BANDAR LAMPUNG (Lampost): Gamolan Lampung kini go international. Alat musik yang terbuat dari bambu (pring) betung itu dipresentasikan oleh Margaret J. Kartomi dalam seminar internasional gamolan dan kebudayaan Lampung dan pameran 1.000 foto mengenai Lampung di Melbourne, Australia, baru-baru ini.
"Kami bersyukur gamolan Lampung kini sudah mendunia," kata peneliti gamolan dari Universitas Lampung (Unila) Hasyimkan, didampingi Duta Gamolan Lampung Fajar Ramadhan Muchtar dan kurator gamolan Teguh Hartono Patriantoro, saat berkunjung ke Lampung Post, Senin (1-10).
Selanjutnya, Hasyimkan mengatakan dalam seminar tersebut gamolan mendapat tanggapan positif peserta yang hadir dari kalangan akademisi, pengamat, dan pelaku seni di negara tersebut.

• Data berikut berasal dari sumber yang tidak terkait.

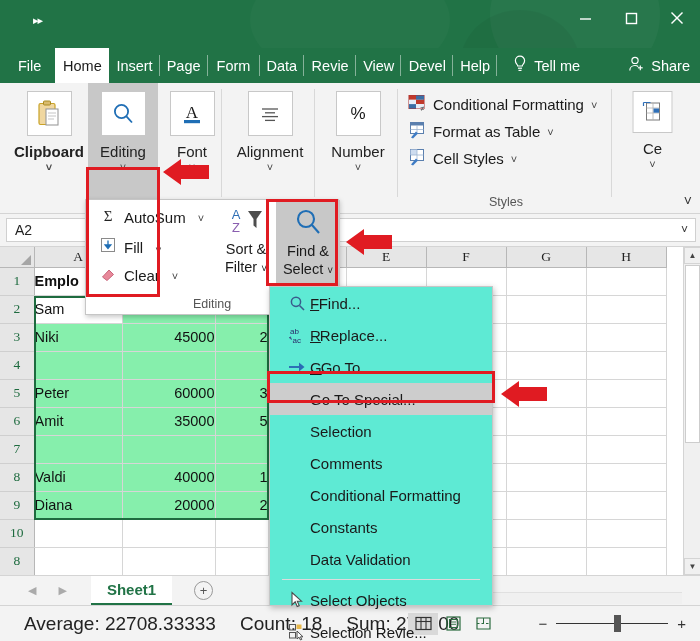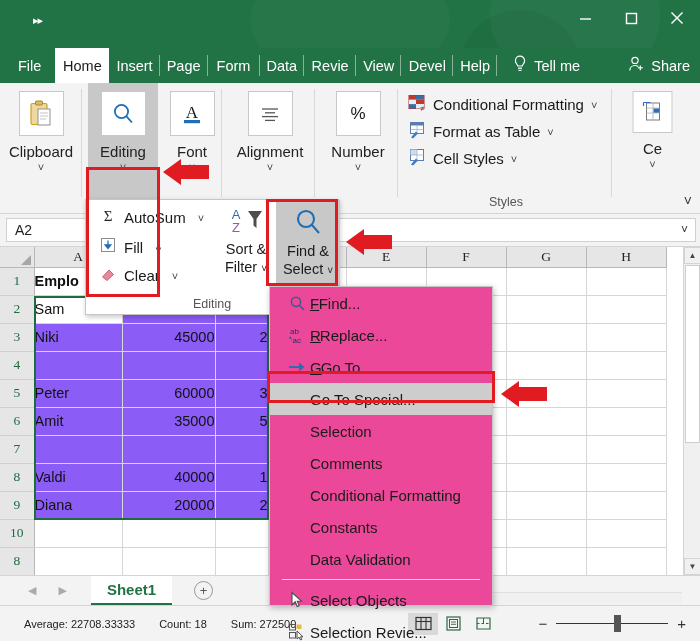"Clipboard" div.rgroup { font-weight: none -> bold; left: 0 -> 8px }
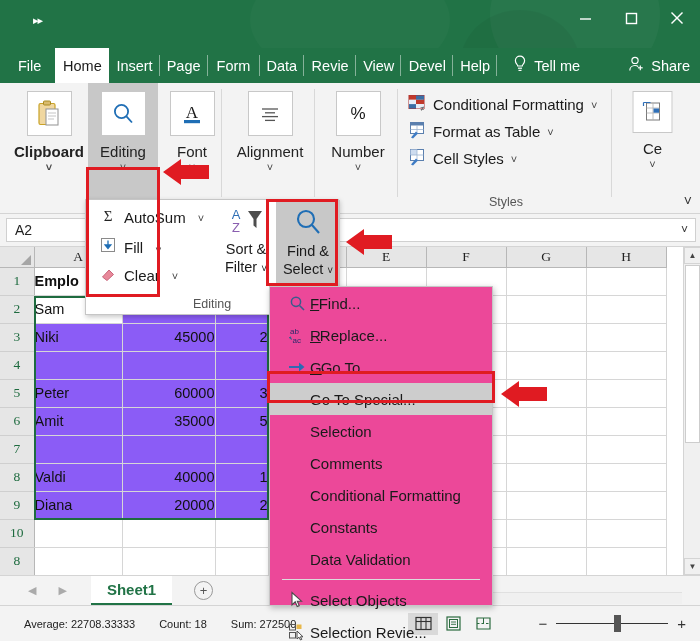"FFind..." .fsmenu { background: #ec4899 -> #5eead4 }
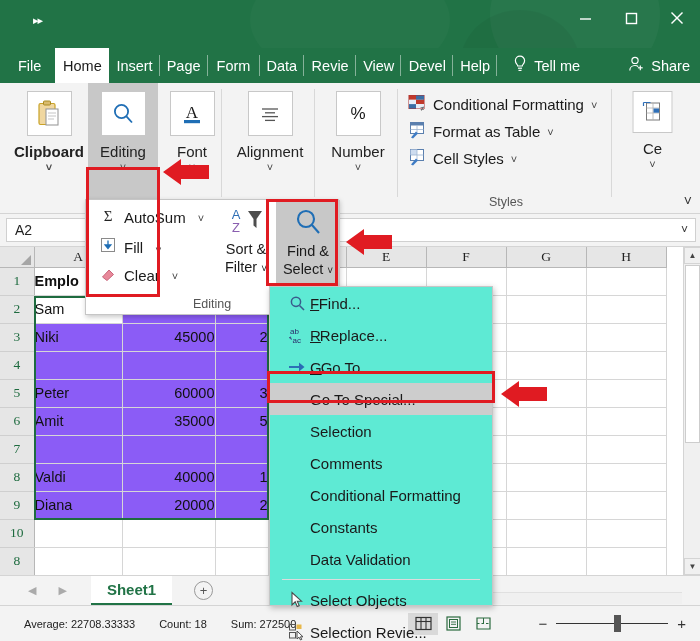"Niki" .cell.sel { background: #8b5cf6 -> #86efac }
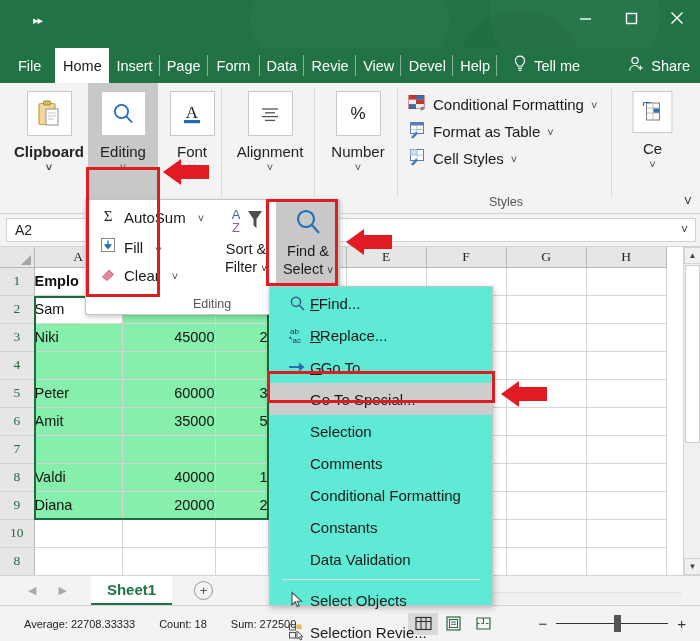"Average: 22708.33333" .stat { font-size: 11px -> 19px }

Ia menyebutkan sebenarnya gamolan sudah populer di mancanegara dan mulai dikenal masyarakat di Negeri Kanguru sejak 1985. "Profesor Margaret J. Kartomilah yang memperekenalkan gamolan. Beliau telah mendedikasikan hidupnya untuk menelusuri kesenian ini," ujar dia.
Guru besar Indonesian Arts Society dari Departement of Music Monash University ini menilai gamolan yang berasal dari Liwa, Lampung Barat, ini sangat unik. Karena, alat musik tunggal hanya memiliki instrumen lima skala nada pokok, yakni, do, re, mi, sol, dan la serta dimainkan dengan menggunakan tabuh yang terbuat dari bambu.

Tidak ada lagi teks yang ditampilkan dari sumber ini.